ウェスターフィールド子爵の憂鬱な聖夜
chapter 1

 クリスマスの早朝。

 ローズは声にならない叫びと共に目を覚ました。少し汗ばみひどく喉が渇いている。

 そっとベッドから起き上がると、傍らのろうそくに火をつけ、水差しの水を口に含んだ。

 ひんやりした感触が喉に染みる。少し腫れているようだ。

「風邪かしら、いやだわ」

 壁の小さな鏡に、寝乱れた自分姿が映っていた。

 やや小さめの卵形の顔に、大きな表情豊かな茶色の目とすっきり通った鼻、そして優美な弧を描いた眉。唇はふっくらとして、バラのつぼみを思わせる。

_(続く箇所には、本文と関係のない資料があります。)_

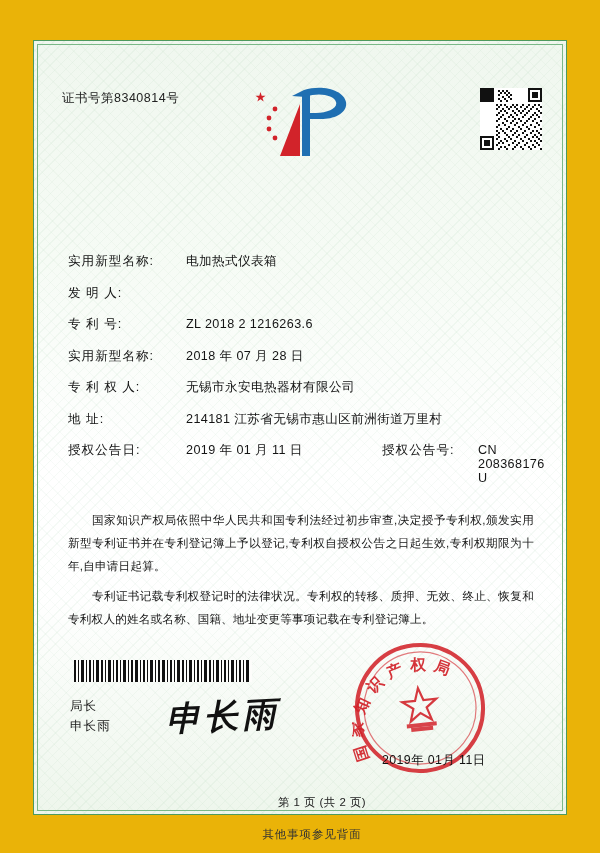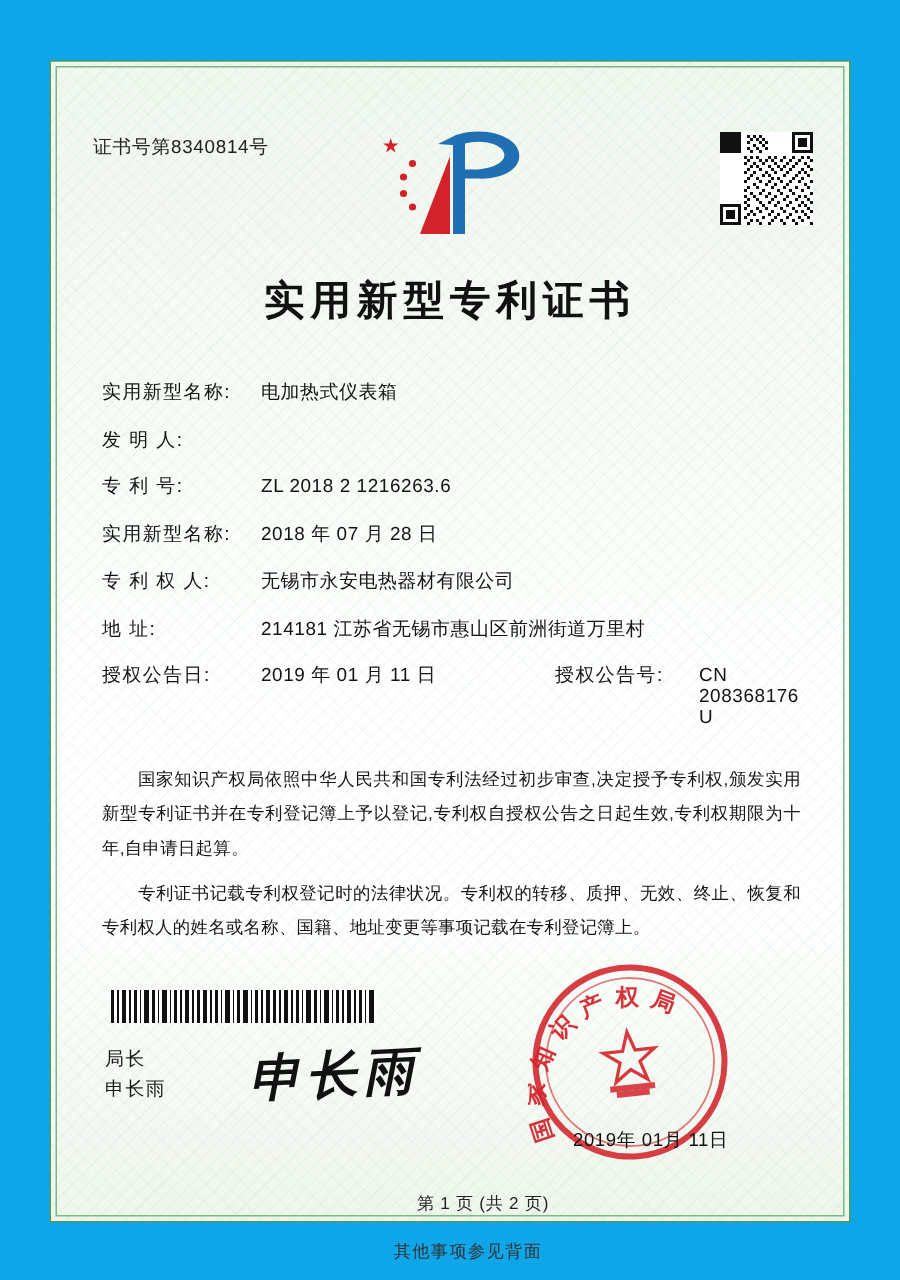--- a/index.html
+++ b/index.html
@@ -14,21 +14,21 @@
     color: #1a1a1a;
     position: relative;
     overflow: hidden;
   }
 
   .page {
     position: absolute;
     left: 0; top: 0;
     width: 600px;
     height: 853px;
-    background: #0ea5e9;
+    background: #eab308;
   }
 
   
   .frame-outer {
     position: absolute;
     left: 33px; top: 40px;
     width: 534px;
     height: 775px;
     border: 1.5px solid #4e9a5e;
     box-sizing: border-box;
@@ -104,20 +104,21 @@
   }
   .field-label {
     width: 106px;
     flex: 0 0 106px;
     letter-spacing: 1px;
     white-space: nowrap;
   }
   .field-value {
     flex: 1 1 auto;
     letter-spacing: .4px;
+    margin-left: 12px;
   }
   .field-row.double .field-value { flex: 0 0 auto; width: 196px; }
   .field-label2 {
     flex: 0 0 auto;
     width: 96px;
     letter-spacing: 1px;
   }
   .field-value2 { flex: 1 1 auto; letter-spacing: .4px; }
 
   
@@ -407,21 +408,20 @@
         <rect x="9" y="30" width="1" height="1"></rect>
           <rect x="13" y="30" width="1" height="1"></rect>
           <rect x="16" y="30" width="1" height="1"></rect>
           <rect x="21" y="30" width="1" height="1"></rect>
           <rect x="25" y="30" width="1" height="1"></rect>
           <rect x="30" y="30" width="1" height="1"></rect>
       </g>
     </svg>
   </div>
 
-  <div class="main-title">实用新型专利证书</div>
 
   <div class="fields">
     <div class="field-row">
       <span class="field-label">实用新型名称:</span>
       <span class="field-value">电加热式仪表箱</span>
     </div>
     <div class="field-row">
       <span class="field-label">发 明 人:</span>
     </div>
     <div class="field-row">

 だがその顔には今、疲労が濃く浮かんでいた。肩の下で切りそろえた自慢の金髪もあちこちはねている。夕べ、水浴後すぐ眠ってしまったせいだ。

 なんて違うのかしら……。去年とは。

 でも、これが、平凡なわたしにはふさわしい環境よね。


 彼女はろうそくの光に照らされた自室を見渡し、ふっと呟いた。

 村の安下宿の小部屋には、洗いざらしのキルトをかけた狭い寝台の傍に、身の回りのものを入れるチェストと小さな椅子、テーブルが一組あるだけ。

 幾何学模様の壁紙はすすけ、暖を取る足元の古い小型ストーブも薪が切れていた。

 この寂しい環境が、十九歳になったローズマリーのすべてだ。